Type mapping with PolyBase
Applies to: SQL Server (Windows only) Azure SQL Database Azure Synapse Analytics Analytics Platform System (PDW)
This article describes the mapping between PolyBase external data sources and SQL Server. You can use this information to correctly define external tables with the CREATE EXTERNAL TABLE Transact-SQL command.
Overview
When you are creating an external table with PolyBase, the column definitions, including the data types and number of columns, must match the data in the external files. If there's a mismatch, the file rows are rejected when querying the actual data.
For external tables that reference files in external data sources, the column and type definitions must map to the exact schema of the external file. When defining data types that reference data stored in Hadoop/Hive, use the following mappings between SQL and Hive data types and cast the type into a SQL data type when selecting from it. The types include all versions of Hive unless stated otherwise.
Note
SQL Server does not support the Hive infinity data value in any conversion. PolyBase will fail with a data type conversion error.
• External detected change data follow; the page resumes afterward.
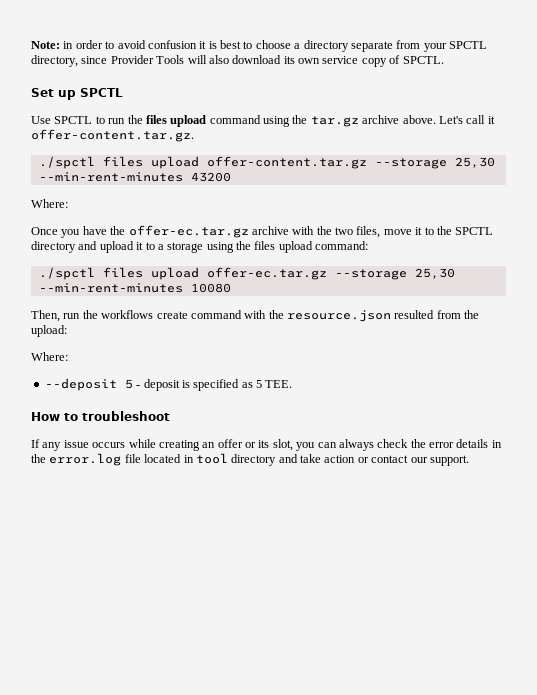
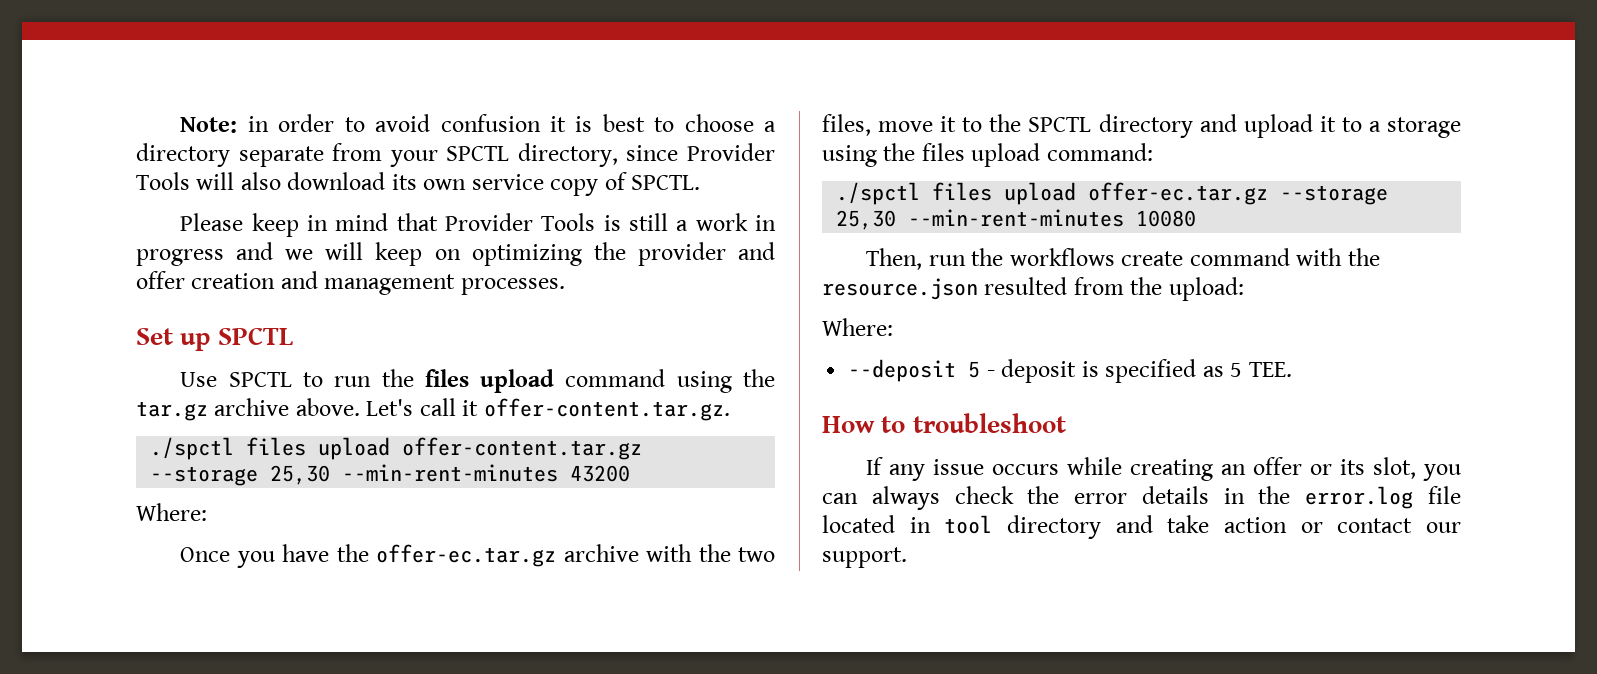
+ Please keep in mind that Provider Tools is still a work in progress and we will keep on optimizing the provider and offer creation and management processes.

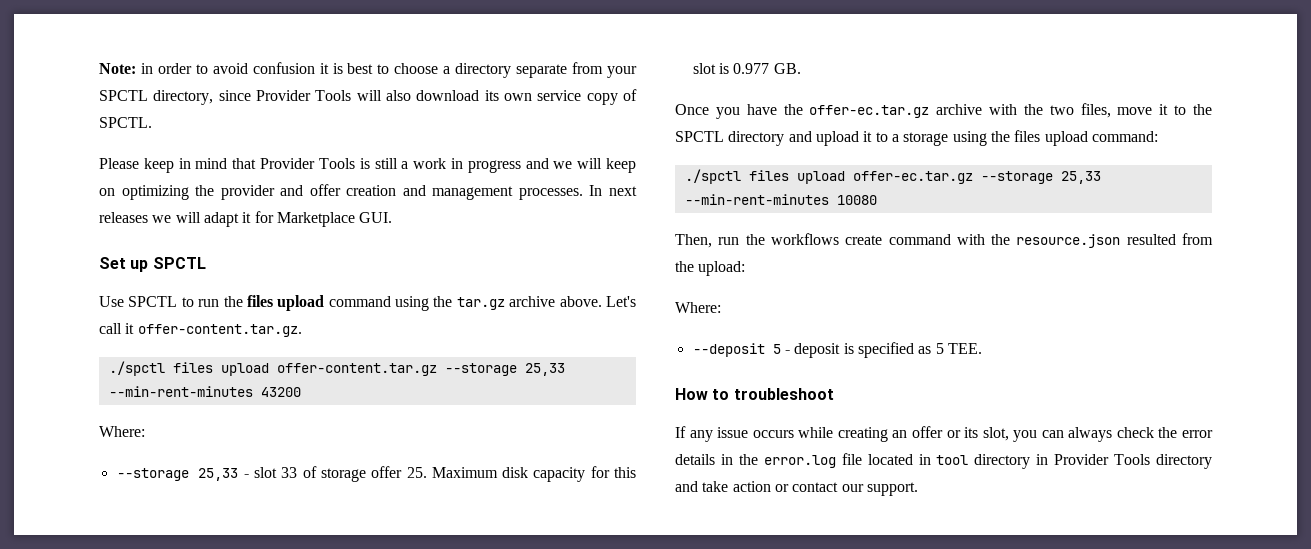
+ In next releases we will adapt it for Marketplace GUI.
- ./spctl files upload offer-content.tar.gz --storage 25,30 --min-rent-minutes 43200
+ ./spctl files upload offer-content.tar.gz --storage 25,33 --min-rent-minutes 43200
+ --storage 25,33 - slot 33 of storage offer 25. Maximum disk capacity for this slot is 0.977 GB.
- ./spctl files upload offer-ec.tar.gz --storage 25,30 --min-rent-minutes 10080
+ ./spctl files upload offer-ec.tar.gz --storage 25,33 --min-rent-minutes 10080
- If any issue occurs while creating an offer or its slot, you can always check the error details in the error.log file located in tool directory and take action or contact our support.
+ If any issue occurs while creating an offer or its slot, you can always check the error details in the error.log file located in tool directory in Provider Tools directory and take action or contact our support.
Hadoop Type mapping reference
SQL Data Type | .NET Data Type | Hive Data Type | Hadoop/Java Data Type1 | Comments |
---|---|---|---|---|
tinyint | Byte | tinyint | ByteWritable | For unsigned numbers only. |
smallint | Int16 | smallint | ShortWritable | |
int | Int32 | int | IntWritable | |
bigint | Int64 | bigint | LongWritable | |
bit | Boolean | boolean | BooleanWritable | |
float | Double | double | DoubleWritable | |
real | Single | float | FloatWritable | |
money | Decimal | double | DoubleWritable | |
smallmoney | Decimal | double | DoubleWritable | |
nchar | String Char[] |
string | Varchar | |
nvarchar | String Char[] |
string | Varchar | |
char | String Char[] |
string | Varchar | |
varchar | String Char[] |
string | Varchar | |
binary | Byte[] | binary | BytesWritable | Applies to Hive 0.8 and later. |
varbinary | Byte[] | binary | BytesWritable | Applies to Hive 0.8 and later. |
date | DateTime | timestamp | TimestampWritable | |
smalldatetime | DateTime | timestamp | TimestampWritable | |
datetime2 | DateTime | timestamp | TimestampWritable | |
datetime | DateTime | timestamp | TimestampWritable | |
time | TimeSpan | timestamp | TimestampWritable | |
decimal | Decimal | decimal | BigDecimalWritable | Applies to Hive0.11 and later. |
1 Starting in SQL Server 2022 (16.x) Hadoop is no longer supported.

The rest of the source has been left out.